Outsource this.

They wanted help with outsourcing some jobs to Mexico. I helped.

I was a temp worker, doing brainless clerical work in an office. In the back of the same building, the company had their factory, churning out medical equipment. It wasn't a high-tech product, because nobody manufactures high-tech in America, but it was 'junior high-tech', used by doctors, dentists, and medical technicians.

The guy who'd invented the device had founded the company, long ago, and for years it had been a mom & pop operation with a solid reputation. Then the founder/inventor died, and as these things invariably seem to go, the company was sold, and became a subsidiary of a subsidiary of a subsidiary of a huge international conglomerate.

No matter where on earth you live, you almost certainly have the conglomerate's products in your bathroom, kitchen, and/or linen closet. But you've probably never heard of the medical device that was made in the factory behind the office where I was working.


Any day on a temp assignment can be your last day, and you might not know it's your last day until the last five minutes. Temp is short for 'temporary," as every temp knows, so when the boss called me into his office I thought it was to say goodbye.

Instead he said that he'd recommended me for another temp assignment in the same building, working directly for one of the three Vice Presidents of our tiny subsidiary. Woo-hoo. Temp jobs suck, but a job is better than no job, so I walked upstairs to meet the VP who'd be my new boss.

VP gave me a limp, oily handshake, but before he would explain what the new project was about, he said I'd need to sign a non-disclosure agreement.

Well, that's out of the ordinary.

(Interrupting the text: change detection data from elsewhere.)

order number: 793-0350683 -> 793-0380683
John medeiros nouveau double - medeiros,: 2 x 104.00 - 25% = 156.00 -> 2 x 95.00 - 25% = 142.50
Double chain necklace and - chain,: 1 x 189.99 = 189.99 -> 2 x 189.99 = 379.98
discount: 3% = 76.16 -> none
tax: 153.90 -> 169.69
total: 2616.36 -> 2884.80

No job had ever asked me to keep my mouth shut before, because I'm generally a quiet man, especially at work. No chatterbox, me.

It was one page, with printing on both sides, all in legalese, but they didn't provide me with an attorney. SoI read through the document:

• It said I'm not allowed to go to the media. As if.

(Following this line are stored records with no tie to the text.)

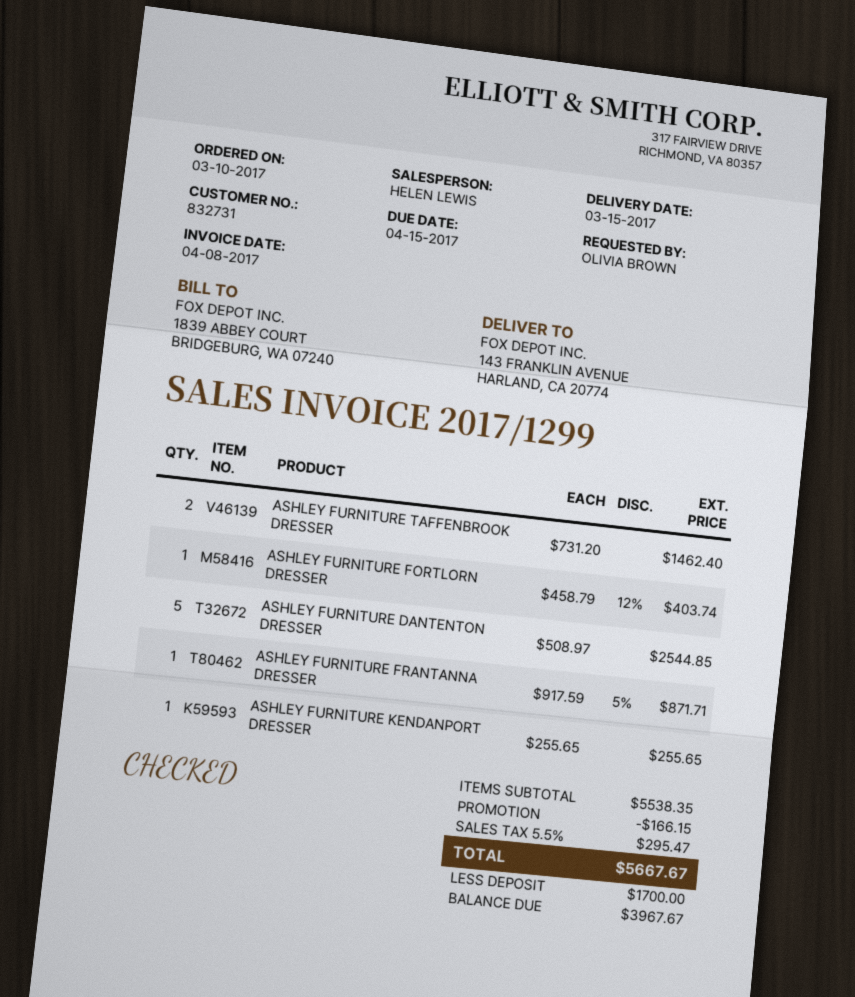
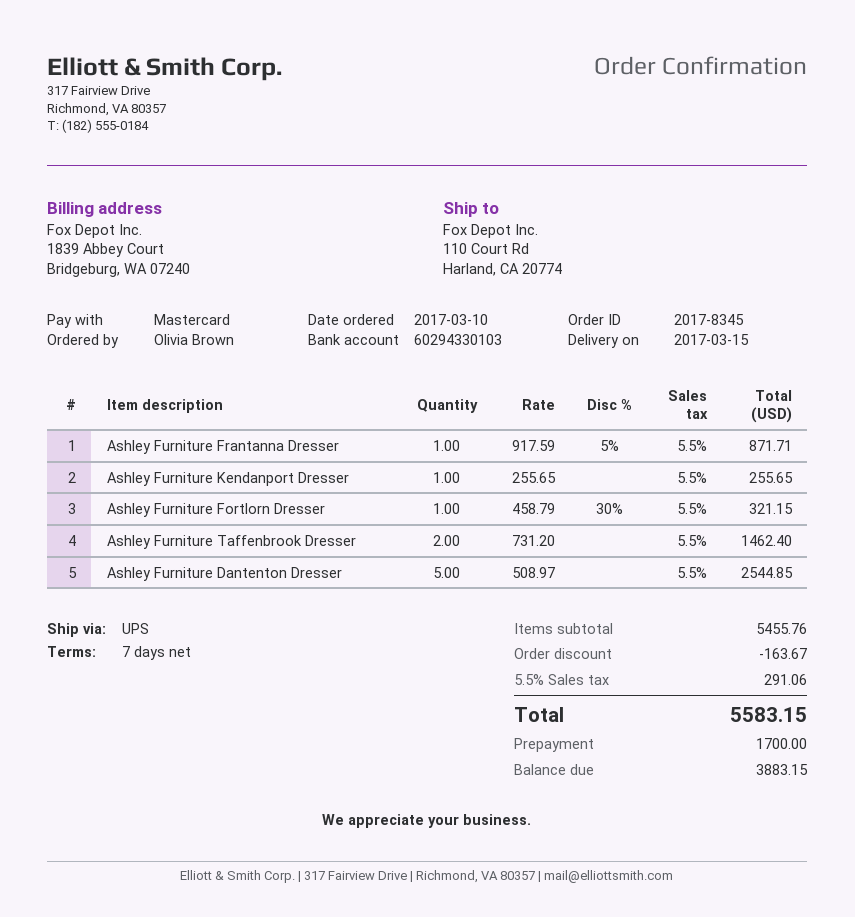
ship to: 143 FRANKLIN AVENUE, HARLAND, CA 20774 -> 110 Court Rd, Harland, CA 20774
ASHLEY FURNITURE FORTLORN DRESSER: 1 x 458.79 - 12% = 403.74 -> 1 x 458.79 - 30% = 321.15
subtotal: 5538.35 -> 5455.76
discount: 166.15 -> 163.67
tax: 5.5% = 295.47 -> 5.5% = 291.06
total: 5667.67 -> 5583.15
balance: 3967.67 -> 3883.15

• It said I'm not allowed to discuss any aspect of the project with anyone else in the company, except 'authorized personnel'. "Who's authorized?" I asked. "Pretty much just me," said the VP who was sitting across the table from me. Hmmm.

• It said I can't "disparage the company", during my employment or afterwards. (Spoiler: I have disparaged this company many times, during my employment and afterwards, and I'm about to do so again.)

"And I'm supposed to sign this before you'll tell me what the work is?"


"OK, if I sign this you get my silence, but what do I get from signing?"

He said I'd get a guaranteed three-month engagement as a temporary worker on this super-secret project.

My present temp assignment was ending, and a three-month promise sounded good. I'm addicted to eating, OK? So I signed their non-disclosure agreement.


Now came the big reveal: VP told me that the company I'd been temping for was going to go full NAFTA — North American Free Trade Agreement. 

Most of the factory work that was being done in the back of the building here in the good ol' USA would soon be done in Mexico instead. The office at the front of the building would remain open, but everyone in the back of the building would be phased out, replaced by lower-paid foreign workers building the same devices. In exchange for the layoffs, the company would get a tax break, because outsourcing is the whole idea behind NAFTA.

My mission, if I chose to accept it, would be to pursue all the myriad federally-required documents, establishing the country of origin for every tiny component, and every tiny component of every tiny component, of every medical device the company manufactures and sells.

The company made a dozen products, each built from hundreds of different components, so we'd need thousands of documents, all signed by representatives of other companies in other countries or on other continents, and also signed by the despicable VP who was looking at me.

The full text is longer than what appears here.